Dir.create! "build" ?
(path, data) = List.first inputs ?
populate! path data (Dir.list! "src"?) ?
# Download the latest examples
Cmd.exec! "curl -fL -o examples-main.zip https://…" ?
Cmd.exec! "unzip -o examples-main.zip" ?
Seems reasonable
I can't wait for someone to get in a fight with the formatter over that
Haha
I'm +1 overall for this proposal. Not a fan of the "when then" aside, but I am good with all of the core proposal.
Sam Mohr said:
- I think if we go with effect polymorphism, then having effect polymorphic functions need a name ending with
!instead of the!being an operator is misleading for the pure case.
Yeah, if we add effect polymorphism, I think we should make effect polymorphic functions require ! based on use.
But the exact details there are an addon after the core proposal, so not paramount to figure out now
i think the version space before ? is much less ambiguous
I can read File.readUtf8! path ? as if there were parens File.readUtf8!(path)?
this write up is great. one thing i'm unsure of -- is the proposal suggesting excluding effect polymorphism for the initial release and having both walk and walk! (for example)?
Yes. The initial release would be without effect polymorphism. We would re-evaluate if we actually want effect polymorphism later
So it would have walk and walk! as a pure and effectful version of each function
Now if you really want to make it mainstream, replace the ? with ; :big_smile:
For formatting the trailing ? for multiline function calls, I vote the ? stays on the same line as the last arg:
List.tryWalkBackwardsWithIndex
allOfMyItems
(Ok initialState)
accumulator ?
it seems better than
List.tryWalkBackwardsWithIndex
allOfMyItems
(Ok initialState)
accumulator
?
Richard Feldman said:
Kilian Vounckx said:
foo bar baz ?means "callfoopassingbarandbazand then short-circuitfoo bar baz?means "bazis aResult; short-circuit it and then pass itsOktofooalong withbar"
This seems too easy to mess up. I don’t think white space should be meaningful outside of indentation.
I think most people would think those two lines are just styled differently
I wouldn't mind if the formatter added a space, but parens were still required to short-circuit baz, like:
foo bar baz ? # foo bar baz |> Result.try ...
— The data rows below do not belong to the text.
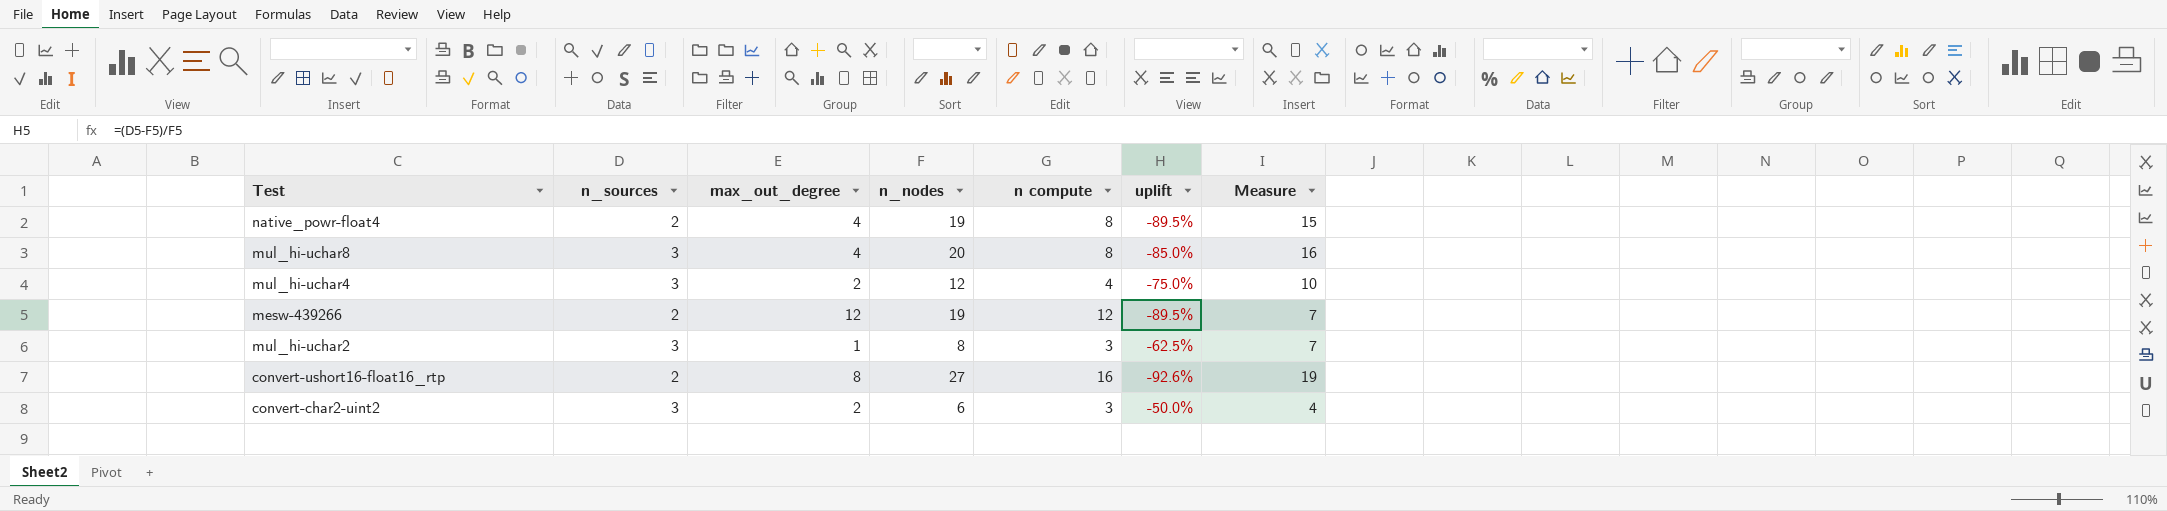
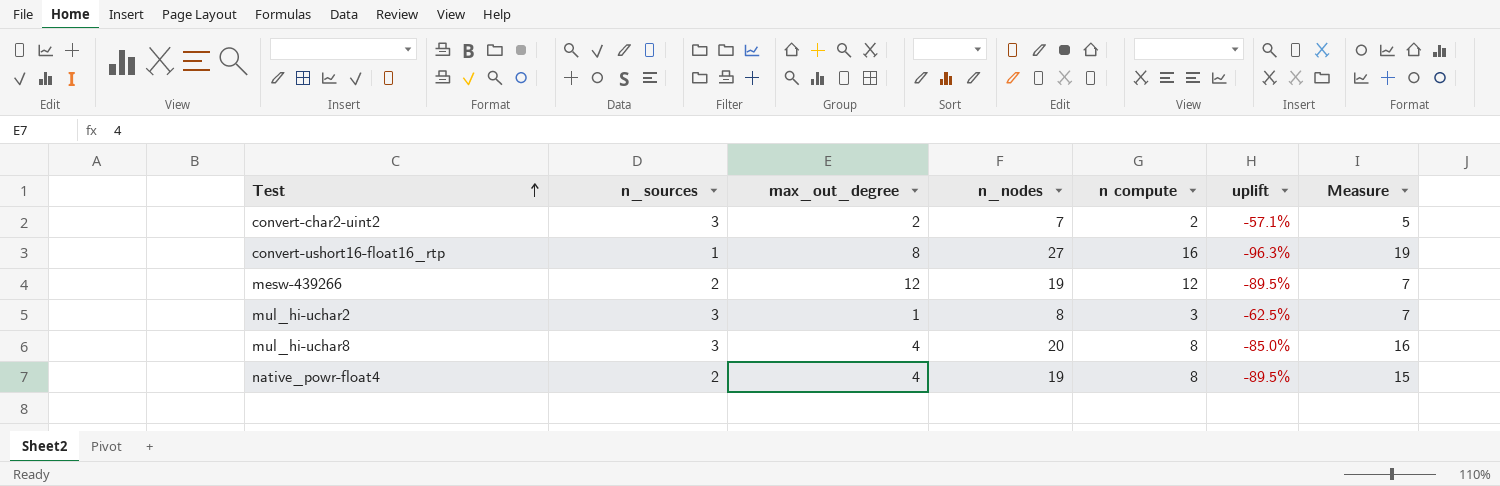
row order: none -> Test ascending
row mul_hi-uchar4: 3 | 2 | 12 | 4 | -75.0% | 10 -> none
convert-char2-uint2 | n_nodes: 6 -> 7
convert-char2-uint2 | n compute: 3 -> 2
convert-char2-uint2 | uplift: -50.0% -> -57.1%
convert-char2-uint2 | Measure: 4 -> 5
convert-ushort16-float16_rtp | n_sources: 2 -> 1
convert-ushort16-float16_rtp | uplift: -92.6% -> -96.3%

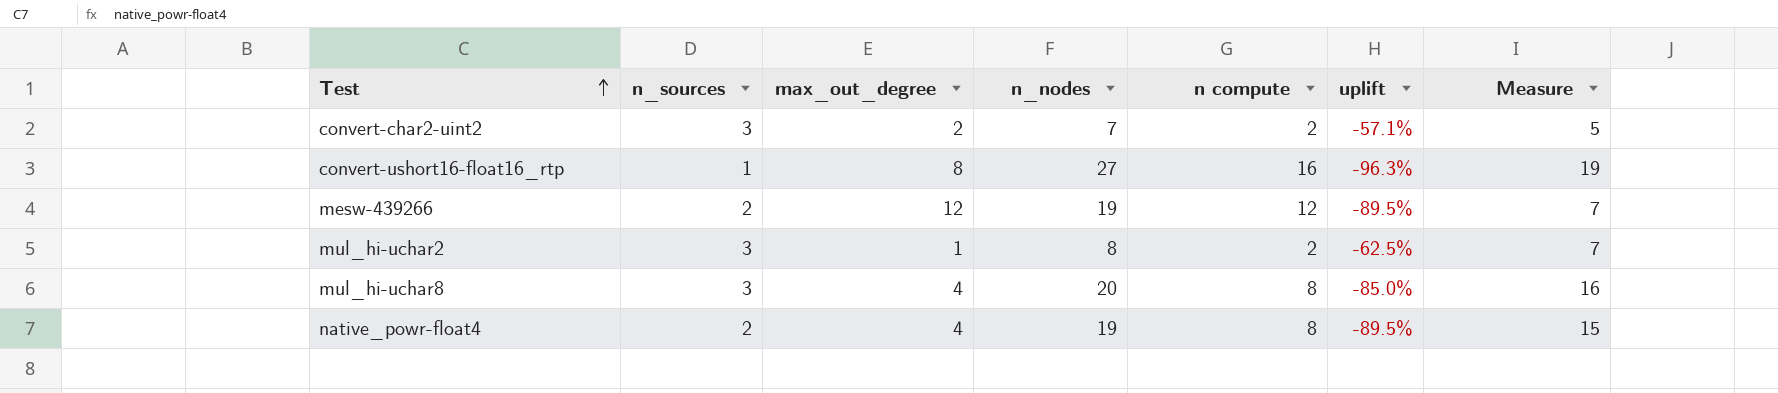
mul_hi-uchar2 | n compute: 3 -> 2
foo bar (baz ?) # baz |> Result.try \bazOk -> foo bar bazOk
foo bar (baz ?) ? # baz |> Result.try \bazOk -> foo bar bazOk |> Result.try ...
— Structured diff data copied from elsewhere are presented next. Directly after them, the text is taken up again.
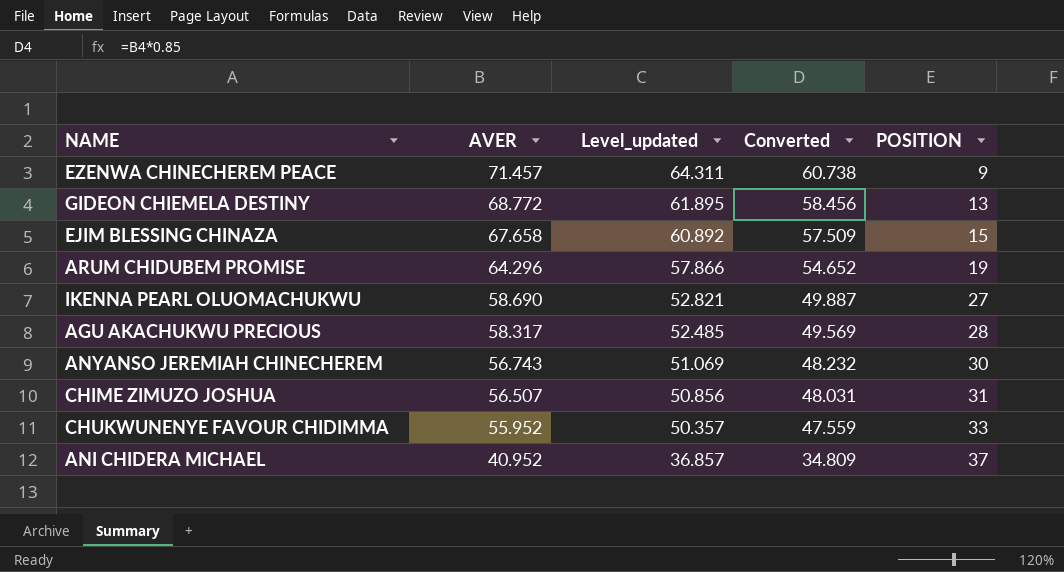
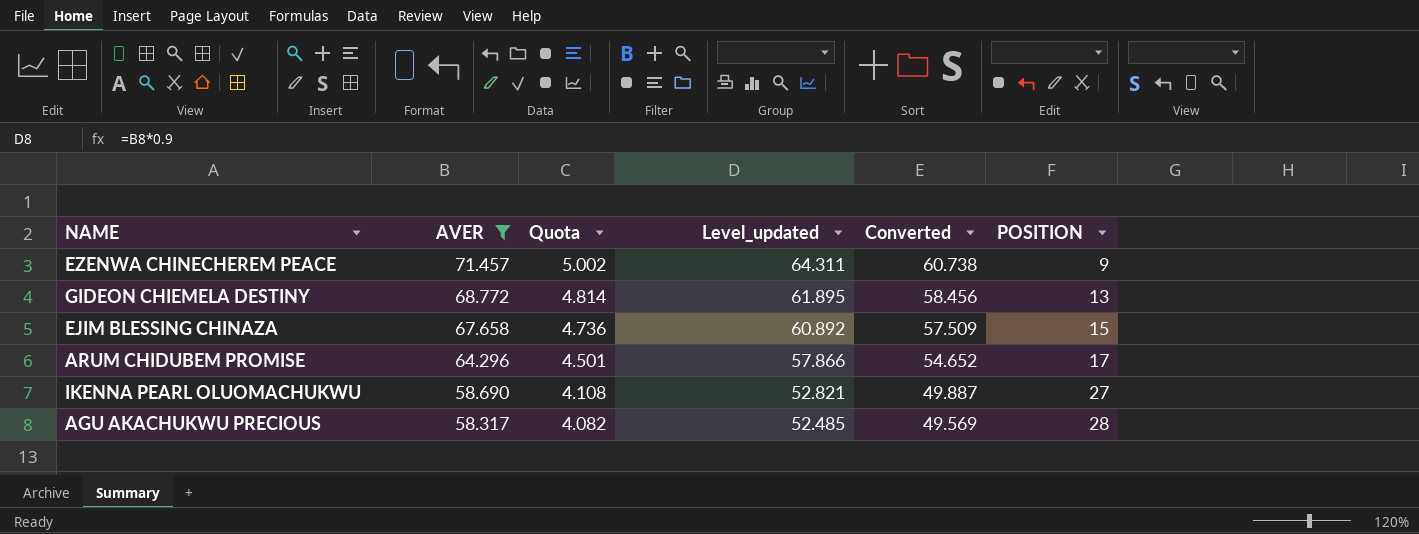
filter: none -> AVER >= 58.317
column Quota | formula: none -> [AVER] * 0.07
ARUM CHIDUBEM PROMISE | POSITION: 19 -> 17

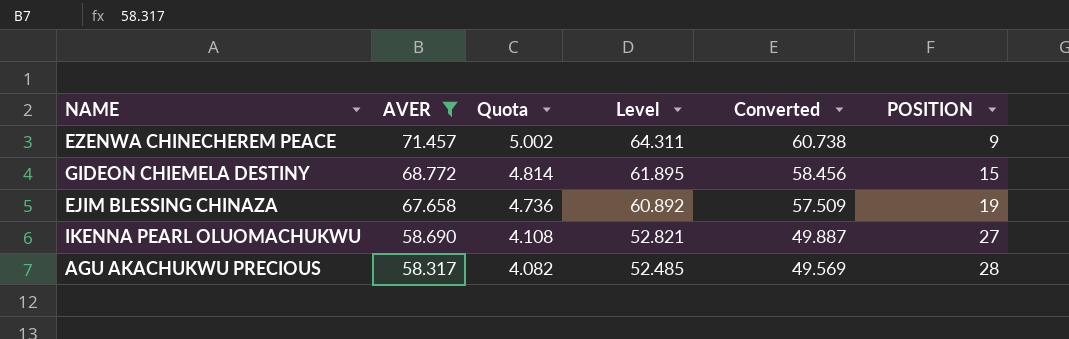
column name: Level_updated -> Level
row ARUM CHIDUBEM PROMISE: 64.296 | 4.501 | 57.866 | 54.652 | 17 -> none
GIDEON CHIEMELA DESTINY | POSITION: 13 -> 15
EJIM BLESSING CHINAZA | POSITION: 15 -> 19

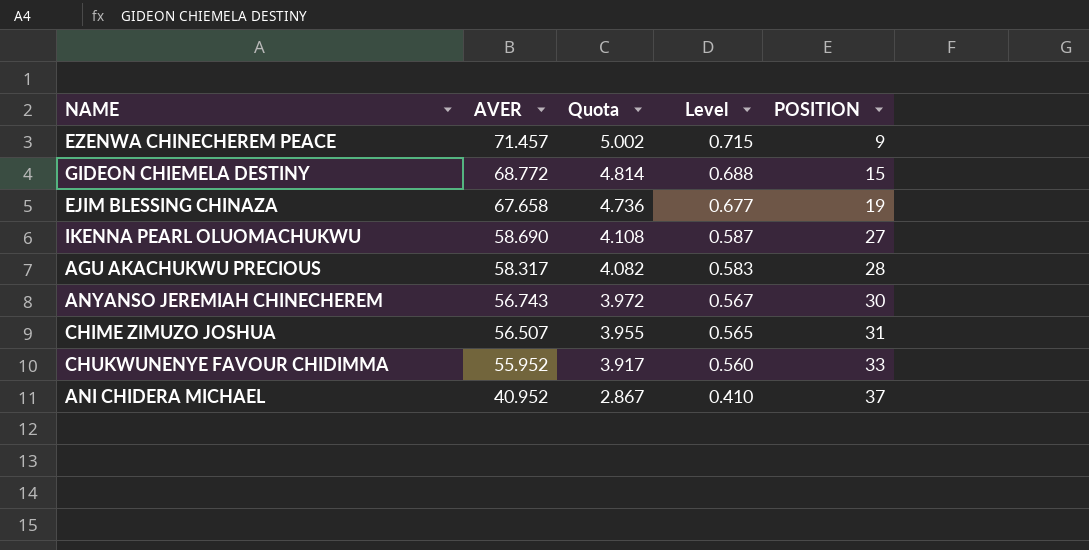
filter: AVER >= 58.317 -> none
column Converted | formula: [AVER] * 0.85 -> none
column Level | formula: [AVER] * 0.9 -> [AVER] * 0.01

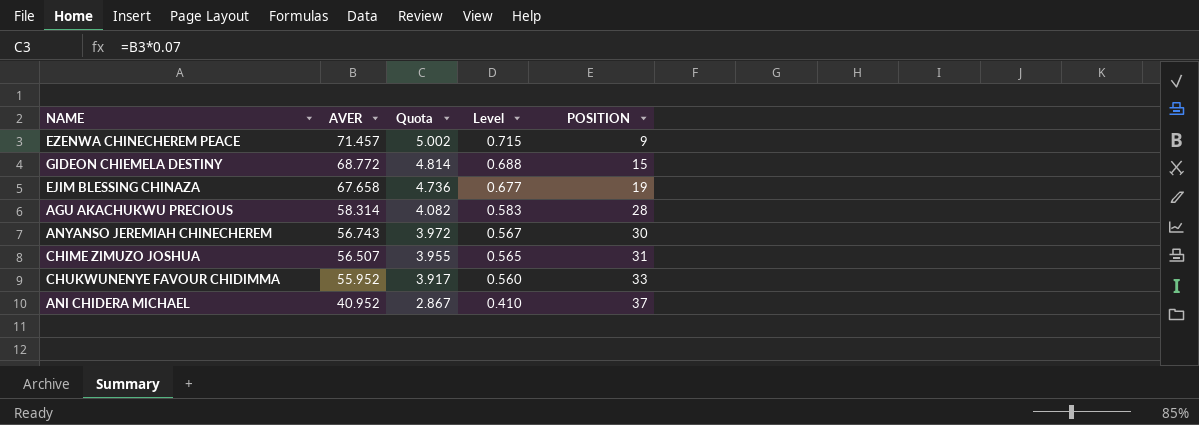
row IKENNA PEARL OLUOMACHUKWU: 58.690 | 4.108 | 0.587 | 27 -> none
AGU AKACHUKWU PRECIOUS | AVER: 58.317 -> 58.314

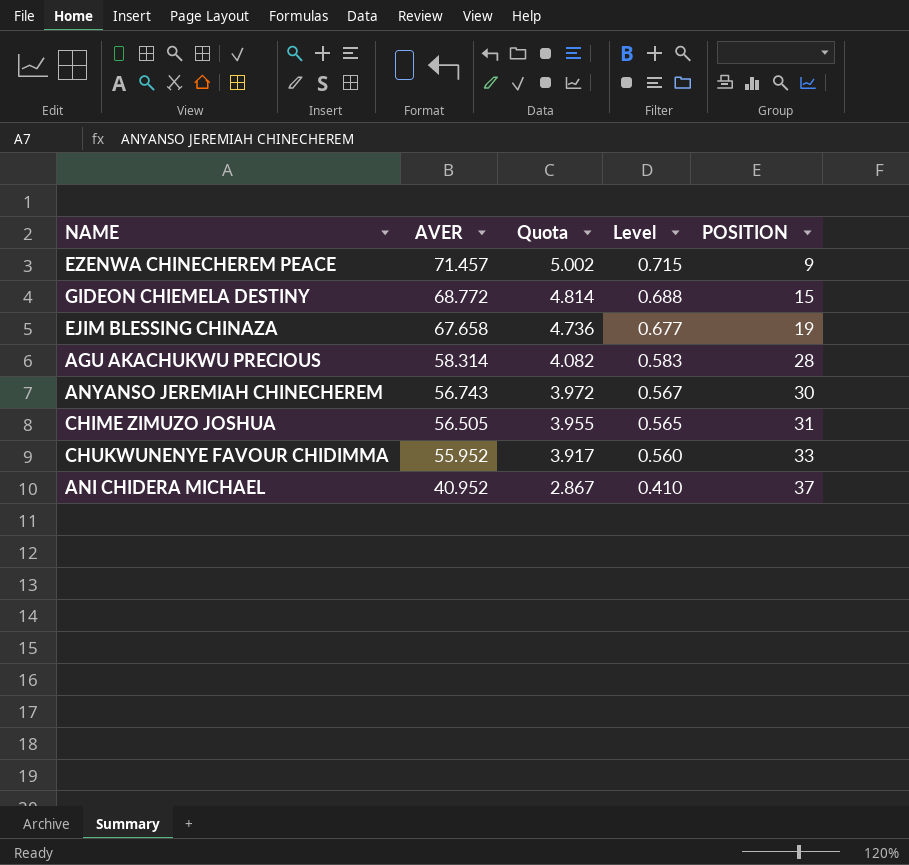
CHIME ZIMUZO JOSHUA | AVER: 56.507 -> 56.505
So this is a function that returns a result containing a function? Or should this be invalid without parens?
foo bar ? baz
Definitely putting a ? after the args leads to a lot more edge cases than just leaving it at !?
I think either option is fine in that example. I would say maybe require parens because most times that'd likely be a mistake, like you accidentally hit J in vim or something :smile:
You'd probably get a type error anyway, though
Brendan Hansknecht said:
So this is a function that returns a result containing a function? Or should this be invalid without parens?
foo bar ? baz
I'd vote parse error/type error, the reader would need to know some specific and probably non-intuitive rules otherwise
What if (foo bar ?) returned a function?
Yeah, just using it as an example. Parens make it reasonable
Yep
I like the space before the ?, I also like that it ends the line so it feels like an extension of a |> Result.try ...
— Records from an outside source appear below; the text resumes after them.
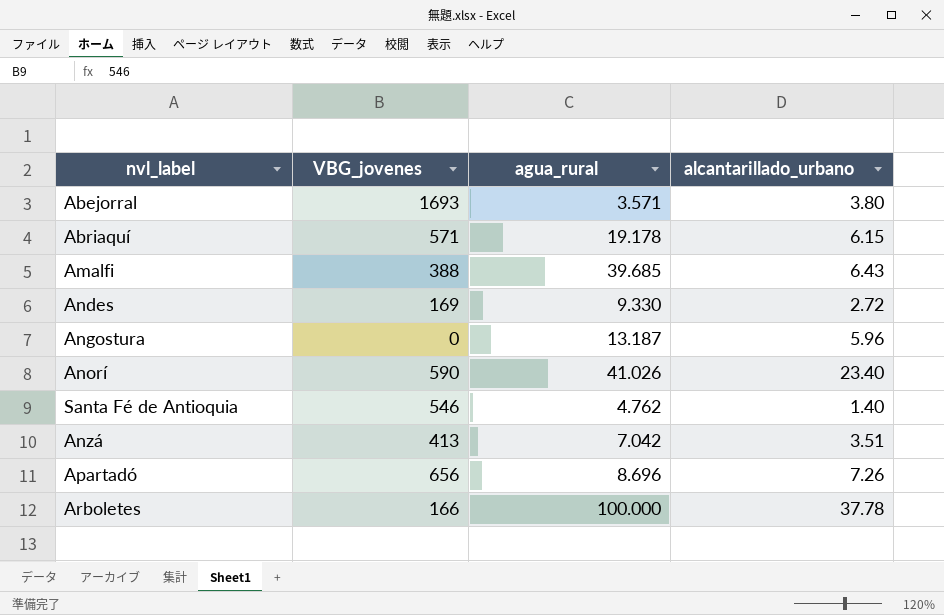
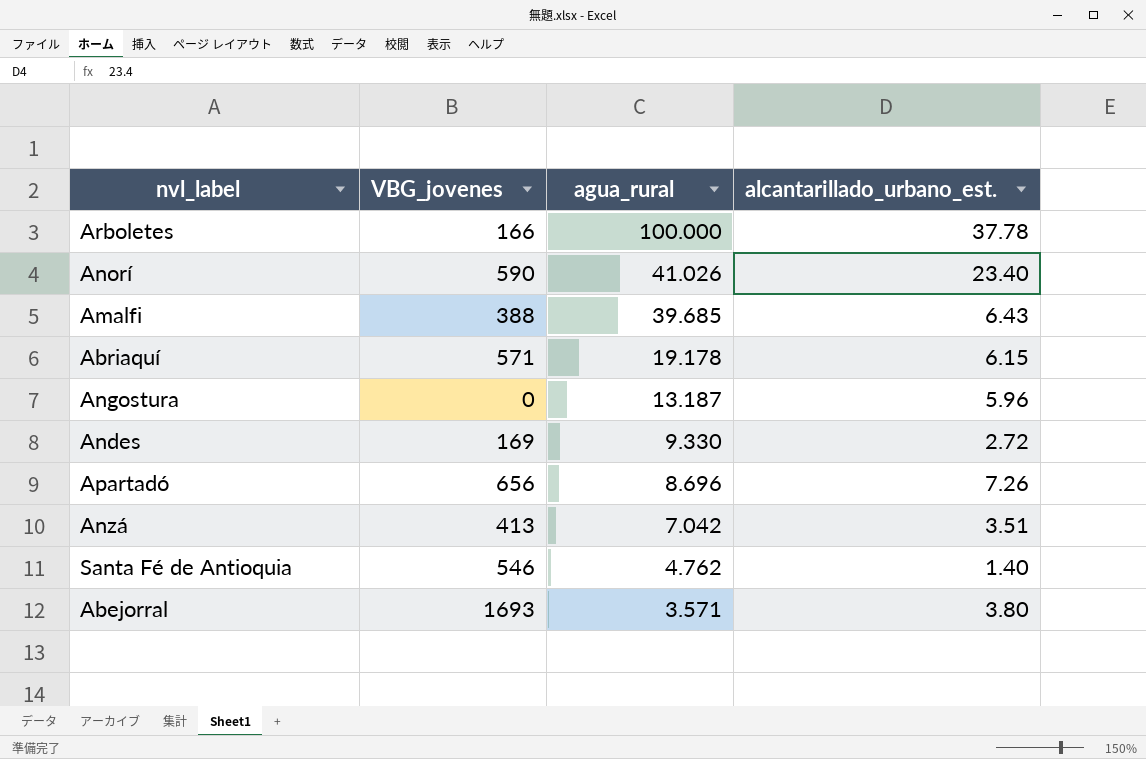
row order: none -> agua_rural descending
column name: alcantarillado_urbano -> alcantarillado_urbano_est.

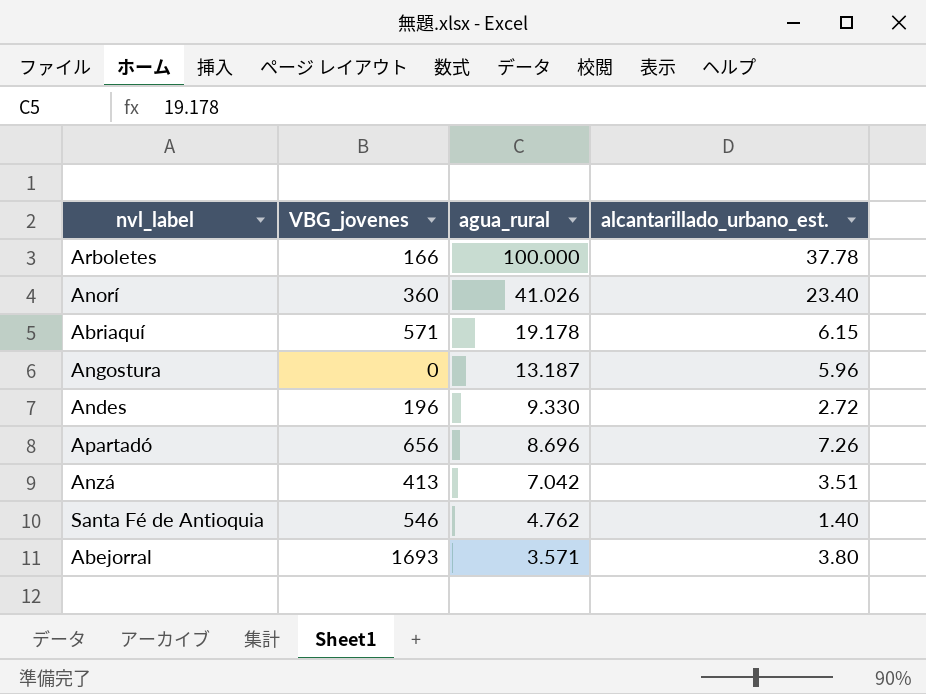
row Amalfi: 388 | 39.685 | 6.43 -> none
Anorí | VBG_jovenes: 590 -> 360
Andes | VBG_jovenes: 169 -> 196

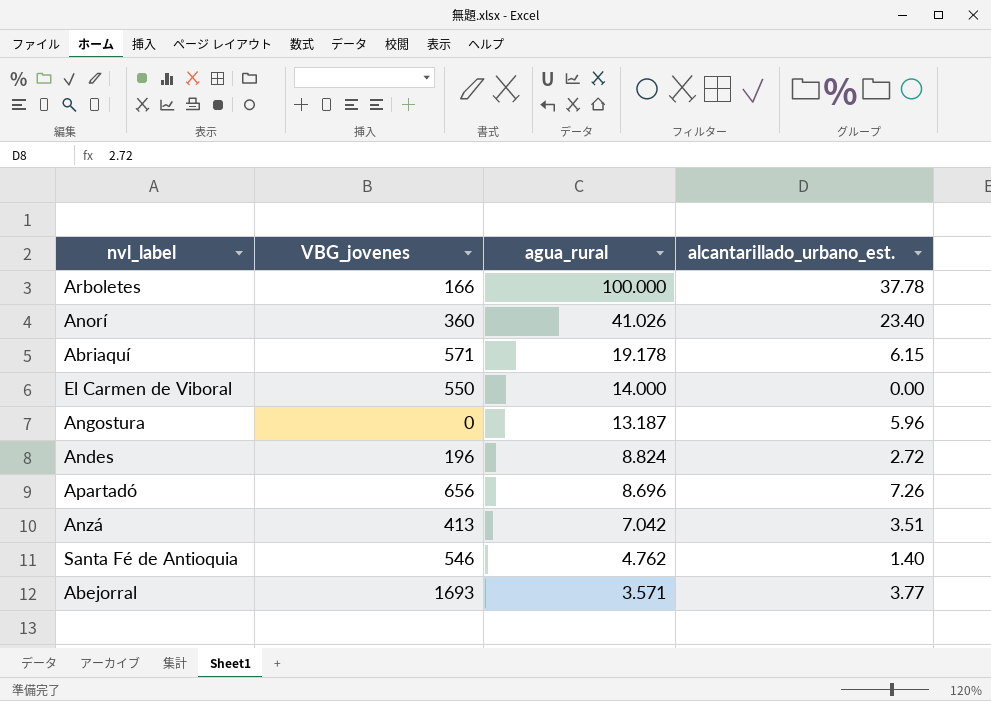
row El Carmen de Viboral: none -> 550 | 14.000 | 0.00
Andes | agua_rural: 9.330 -> 8.824
Abejorral | alcantarillado_urbano_est.: 3.80 -> 3.77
I feel like nesting ? in an expression could get confusing... but maybe it would be ok
If we start by requiring parens, the parenthesized code would still be valid if we later dropped the parens requirement
So it seems like an easy start at least
may be unpopular opinion but I kinda like tying desugaring operators to the expression they're desugaring so it feels kind of like an alias for the the Result.try or Task.await where you're passing in the expression as an argument kind of. Maybe its just my aversion to making ? look like a parameter wildcard or something, or that it operates on a parameter.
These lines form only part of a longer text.